_WHAT IS EXPECTED_:
The response must reproduce exactly every line of the material below holding the word "Free".

_RECORDED INFORMATION_:
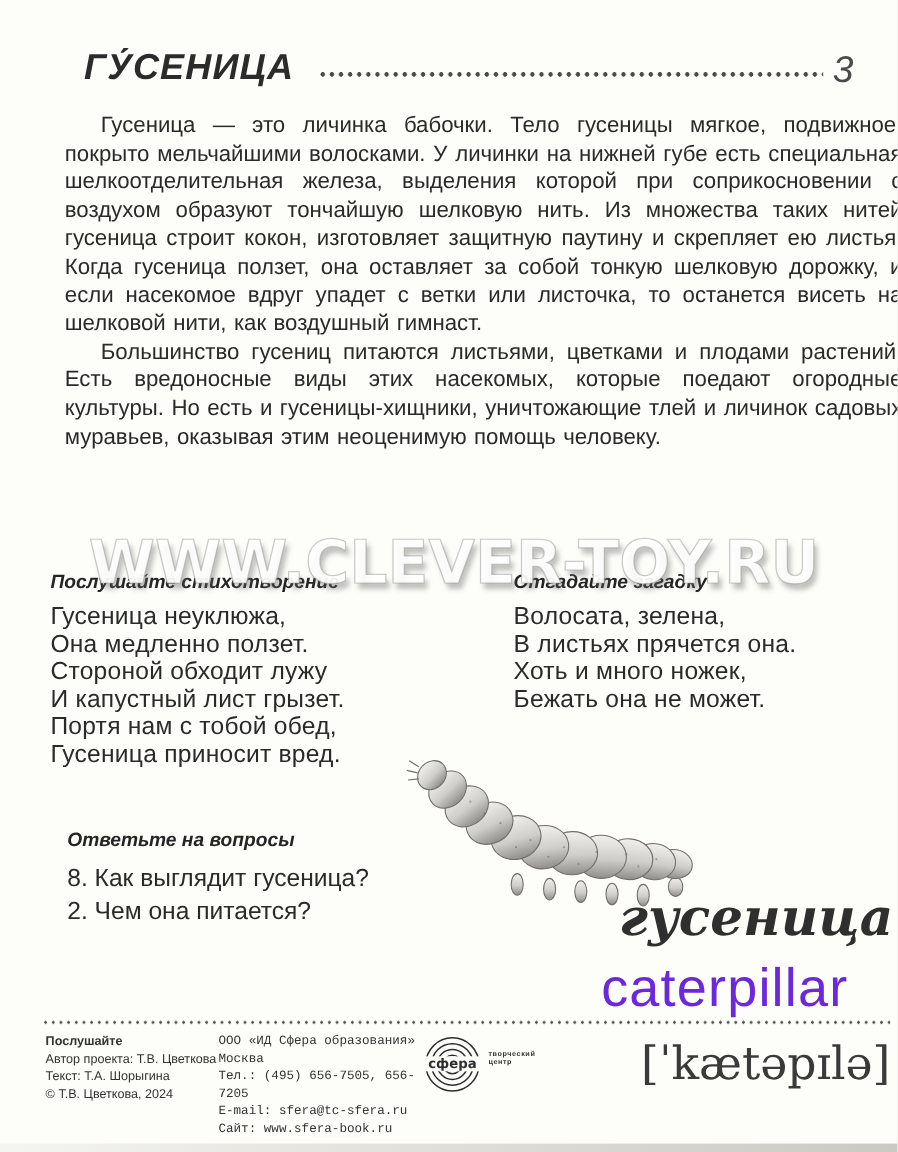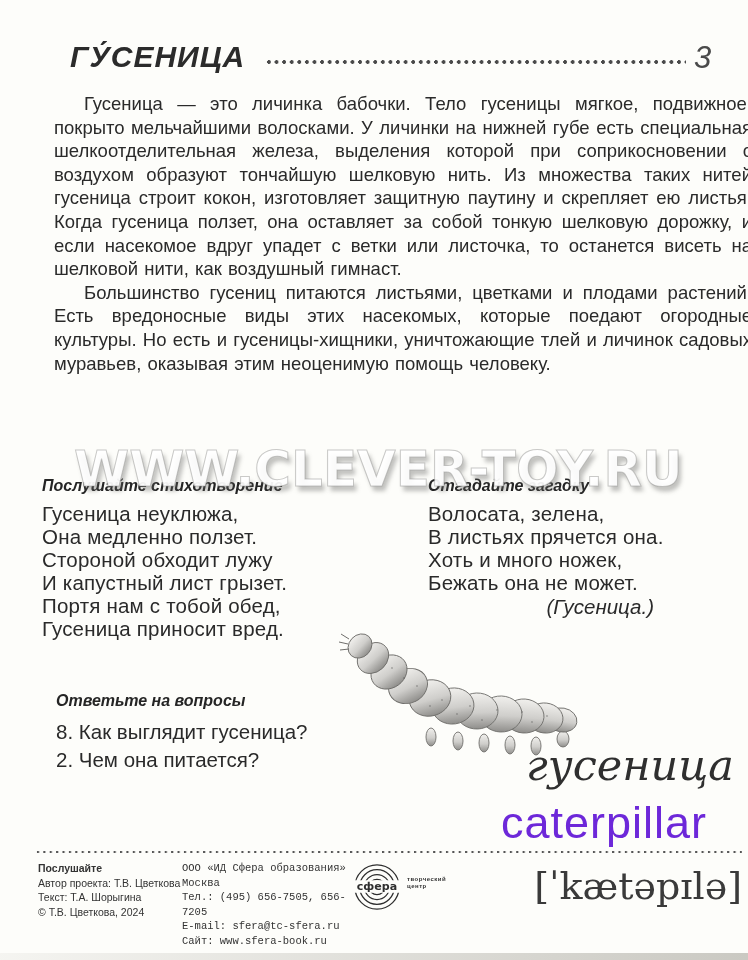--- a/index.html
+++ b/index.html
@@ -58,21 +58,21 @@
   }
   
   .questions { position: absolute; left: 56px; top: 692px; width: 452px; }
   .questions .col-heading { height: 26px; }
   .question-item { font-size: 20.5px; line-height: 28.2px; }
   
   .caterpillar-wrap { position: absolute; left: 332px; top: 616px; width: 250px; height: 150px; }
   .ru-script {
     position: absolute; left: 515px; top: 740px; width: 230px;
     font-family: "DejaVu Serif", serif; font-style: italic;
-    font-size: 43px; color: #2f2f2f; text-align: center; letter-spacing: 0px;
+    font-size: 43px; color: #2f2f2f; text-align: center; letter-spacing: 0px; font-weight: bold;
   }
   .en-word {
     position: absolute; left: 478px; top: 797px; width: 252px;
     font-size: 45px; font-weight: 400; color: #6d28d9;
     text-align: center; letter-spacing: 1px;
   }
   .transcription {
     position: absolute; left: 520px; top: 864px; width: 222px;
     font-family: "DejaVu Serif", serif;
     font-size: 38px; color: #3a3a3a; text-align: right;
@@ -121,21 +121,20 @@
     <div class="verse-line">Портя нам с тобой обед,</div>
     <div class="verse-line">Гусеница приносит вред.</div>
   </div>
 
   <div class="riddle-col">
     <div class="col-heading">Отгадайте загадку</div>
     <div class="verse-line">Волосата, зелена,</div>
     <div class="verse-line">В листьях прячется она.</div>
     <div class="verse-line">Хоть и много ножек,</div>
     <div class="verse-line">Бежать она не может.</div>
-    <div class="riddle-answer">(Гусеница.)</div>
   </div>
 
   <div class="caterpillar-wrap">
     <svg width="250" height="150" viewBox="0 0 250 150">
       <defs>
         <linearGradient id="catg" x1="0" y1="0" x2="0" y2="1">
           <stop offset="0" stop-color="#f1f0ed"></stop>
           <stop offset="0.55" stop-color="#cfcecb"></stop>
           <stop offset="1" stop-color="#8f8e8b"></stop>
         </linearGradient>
--
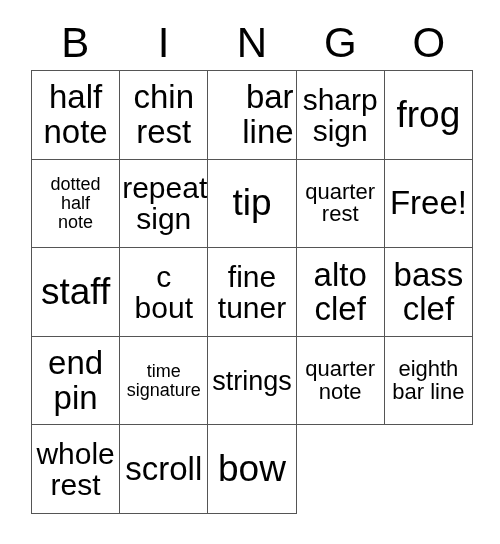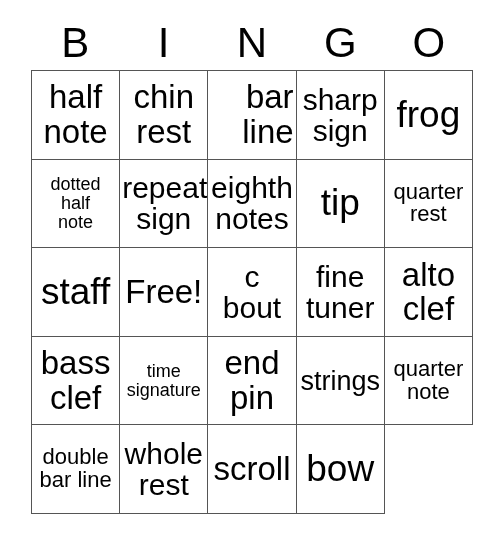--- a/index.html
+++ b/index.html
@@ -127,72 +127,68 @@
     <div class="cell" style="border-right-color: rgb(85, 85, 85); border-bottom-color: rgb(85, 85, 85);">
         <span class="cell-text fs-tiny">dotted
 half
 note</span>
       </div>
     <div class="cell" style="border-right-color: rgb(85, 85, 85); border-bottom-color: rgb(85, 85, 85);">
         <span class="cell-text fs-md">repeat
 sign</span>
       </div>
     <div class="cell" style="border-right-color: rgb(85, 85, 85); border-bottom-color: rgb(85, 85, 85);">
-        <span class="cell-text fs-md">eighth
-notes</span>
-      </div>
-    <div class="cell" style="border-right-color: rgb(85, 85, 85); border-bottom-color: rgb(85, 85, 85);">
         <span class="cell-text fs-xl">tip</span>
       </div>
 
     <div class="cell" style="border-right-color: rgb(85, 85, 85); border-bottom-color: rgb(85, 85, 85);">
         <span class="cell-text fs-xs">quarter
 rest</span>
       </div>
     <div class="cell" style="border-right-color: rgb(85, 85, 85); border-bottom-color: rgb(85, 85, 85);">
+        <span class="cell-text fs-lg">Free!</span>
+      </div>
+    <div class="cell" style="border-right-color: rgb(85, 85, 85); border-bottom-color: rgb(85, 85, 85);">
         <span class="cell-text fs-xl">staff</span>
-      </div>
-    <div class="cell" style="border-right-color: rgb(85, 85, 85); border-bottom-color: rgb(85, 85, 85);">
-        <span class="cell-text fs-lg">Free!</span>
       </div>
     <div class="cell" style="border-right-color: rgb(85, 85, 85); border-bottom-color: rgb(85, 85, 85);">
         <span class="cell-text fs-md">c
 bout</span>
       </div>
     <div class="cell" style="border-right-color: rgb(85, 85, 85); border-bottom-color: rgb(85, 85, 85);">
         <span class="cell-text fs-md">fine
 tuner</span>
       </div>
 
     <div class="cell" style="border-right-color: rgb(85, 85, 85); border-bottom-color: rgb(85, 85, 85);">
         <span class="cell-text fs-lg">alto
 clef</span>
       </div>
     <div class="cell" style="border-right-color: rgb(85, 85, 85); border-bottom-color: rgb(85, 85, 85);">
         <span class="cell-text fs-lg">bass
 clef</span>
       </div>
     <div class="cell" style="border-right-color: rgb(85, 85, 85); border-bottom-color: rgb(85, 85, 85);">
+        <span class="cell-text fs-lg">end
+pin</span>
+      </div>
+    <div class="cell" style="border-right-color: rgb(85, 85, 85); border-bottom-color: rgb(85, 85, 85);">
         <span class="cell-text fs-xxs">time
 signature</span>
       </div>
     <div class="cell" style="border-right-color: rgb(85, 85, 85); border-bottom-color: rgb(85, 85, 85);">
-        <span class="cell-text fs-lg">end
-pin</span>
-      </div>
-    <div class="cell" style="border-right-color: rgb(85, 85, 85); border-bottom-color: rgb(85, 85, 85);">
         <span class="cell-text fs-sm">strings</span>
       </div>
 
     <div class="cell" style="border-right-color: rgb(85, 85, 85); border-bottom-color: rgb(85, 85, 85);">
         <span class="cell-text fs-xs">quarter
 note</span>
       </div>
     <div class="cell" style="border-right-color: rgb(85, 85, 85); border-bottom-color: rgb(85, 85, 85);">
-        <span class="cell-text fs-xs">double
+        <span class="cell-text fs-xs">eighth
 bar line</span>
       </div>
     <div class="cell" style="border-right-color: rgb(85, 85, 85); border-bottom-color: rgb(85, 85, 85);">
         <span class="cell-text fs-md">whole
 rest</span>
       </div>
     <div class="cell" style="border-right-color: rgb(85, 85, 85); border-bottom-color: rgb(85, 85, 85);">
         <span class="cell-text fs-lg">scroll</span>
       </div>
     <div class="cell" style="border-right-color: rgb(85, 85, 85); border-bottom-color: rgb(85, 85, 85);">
--
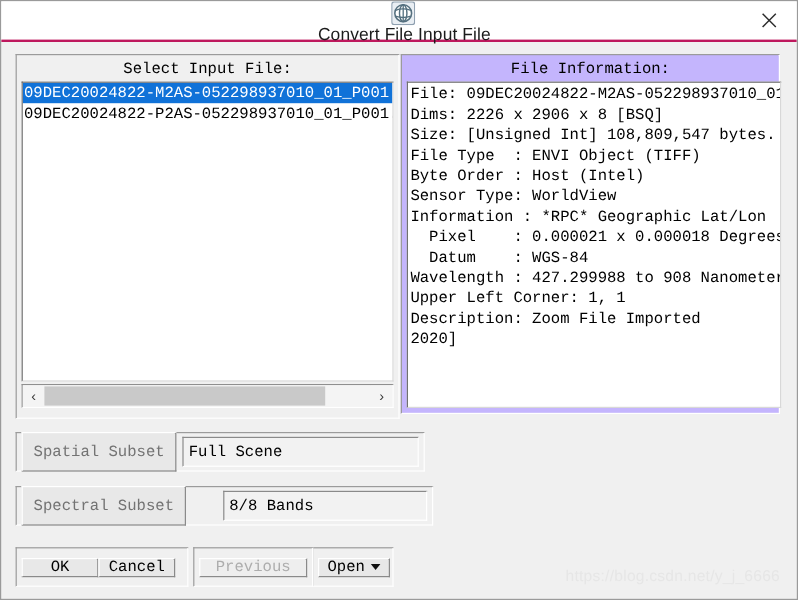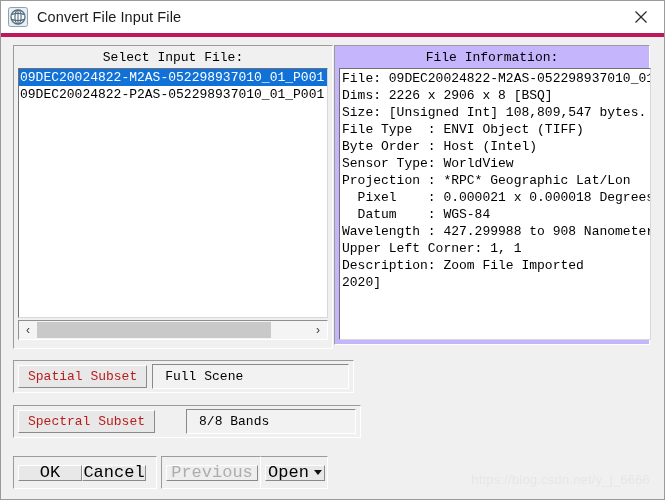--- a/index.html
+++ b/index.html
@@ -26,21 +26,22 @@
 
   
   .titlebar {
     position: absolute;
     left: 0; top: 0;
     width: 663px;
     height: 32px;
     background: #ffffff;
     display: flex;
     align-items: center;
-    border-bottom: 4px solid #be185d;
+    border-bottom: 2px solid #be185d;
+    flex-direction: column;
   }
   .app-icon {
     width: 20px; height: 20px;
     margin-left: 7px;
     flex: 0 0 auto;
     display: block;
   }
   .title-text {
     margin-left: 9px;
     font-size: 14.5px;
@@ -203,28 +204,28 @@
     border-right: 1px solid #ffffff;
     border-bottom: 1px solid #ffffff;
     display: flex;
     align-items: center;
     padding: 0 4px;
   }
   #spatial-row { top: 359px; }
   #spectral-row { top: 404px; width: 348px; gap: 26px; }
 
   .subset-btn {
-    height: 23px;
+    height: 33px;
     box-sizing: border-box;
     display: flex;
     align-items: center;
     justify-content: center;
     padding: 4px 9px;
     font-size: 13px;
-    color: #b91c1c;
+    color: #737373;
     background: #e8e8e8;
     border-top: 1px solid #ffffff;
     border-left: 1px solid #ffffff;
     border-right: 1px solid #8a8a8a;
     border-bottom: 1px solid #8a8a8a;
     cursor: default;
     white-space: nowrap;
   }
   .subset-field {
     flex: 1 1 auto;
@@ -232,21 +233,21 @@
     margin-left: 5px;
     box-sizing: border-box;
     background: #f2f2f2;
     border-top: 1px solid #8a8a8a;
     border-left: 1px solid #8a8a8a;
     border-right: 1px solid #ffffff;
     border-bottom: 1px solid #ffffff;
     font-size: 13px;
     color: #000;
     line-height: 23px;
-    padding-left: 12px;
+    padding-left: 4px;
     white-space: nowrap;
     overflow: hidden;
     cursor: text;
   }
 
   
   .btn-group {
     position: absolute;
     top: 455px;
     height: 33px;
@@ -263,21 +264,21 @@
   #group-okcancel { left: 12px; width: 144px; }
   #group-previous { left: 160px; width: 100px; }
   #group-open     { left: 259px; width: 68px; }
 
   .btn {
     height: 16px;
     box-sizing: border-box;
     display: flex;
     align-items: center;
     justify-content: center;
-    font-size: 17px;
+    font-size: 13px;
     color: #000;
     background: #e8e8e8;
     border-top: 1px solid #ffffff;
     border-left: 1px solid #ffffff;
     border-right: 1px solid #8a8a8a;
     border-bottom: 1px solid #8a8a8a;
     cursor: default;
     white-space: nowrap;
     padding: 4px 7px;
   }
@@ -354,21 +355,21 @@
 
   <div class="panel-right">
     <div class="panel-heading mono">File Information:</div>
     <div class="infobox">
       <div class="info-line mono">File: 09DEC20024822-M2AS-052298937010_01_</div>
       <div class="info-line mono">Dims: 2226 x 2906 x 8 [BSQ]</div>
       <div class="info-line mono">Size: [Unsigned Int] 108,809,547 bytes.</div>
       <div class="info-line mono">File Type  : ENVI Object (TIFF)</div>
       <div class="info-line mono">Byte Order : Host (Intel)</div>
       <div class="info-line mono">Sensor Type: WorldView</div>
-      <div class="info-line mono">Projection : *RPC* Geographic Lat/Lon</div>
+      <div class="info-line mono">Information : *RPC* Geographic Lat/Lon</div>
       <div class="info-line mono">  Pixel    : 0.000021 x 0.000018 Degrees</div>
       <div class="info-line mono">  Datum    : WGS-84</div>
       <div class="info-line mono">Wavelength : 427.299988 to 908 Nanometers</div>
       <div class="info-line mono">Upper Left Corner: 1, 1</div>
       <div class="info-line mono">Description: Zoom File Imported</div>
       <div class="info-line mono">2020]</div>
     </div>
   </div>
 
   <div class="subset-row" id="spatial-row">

_SOLUTION FOR THIS EXERCISE_:
+        <span class="cell-text fs-lg">Free!</span>
-        <span class="cell-text fs-lg">Free!</span>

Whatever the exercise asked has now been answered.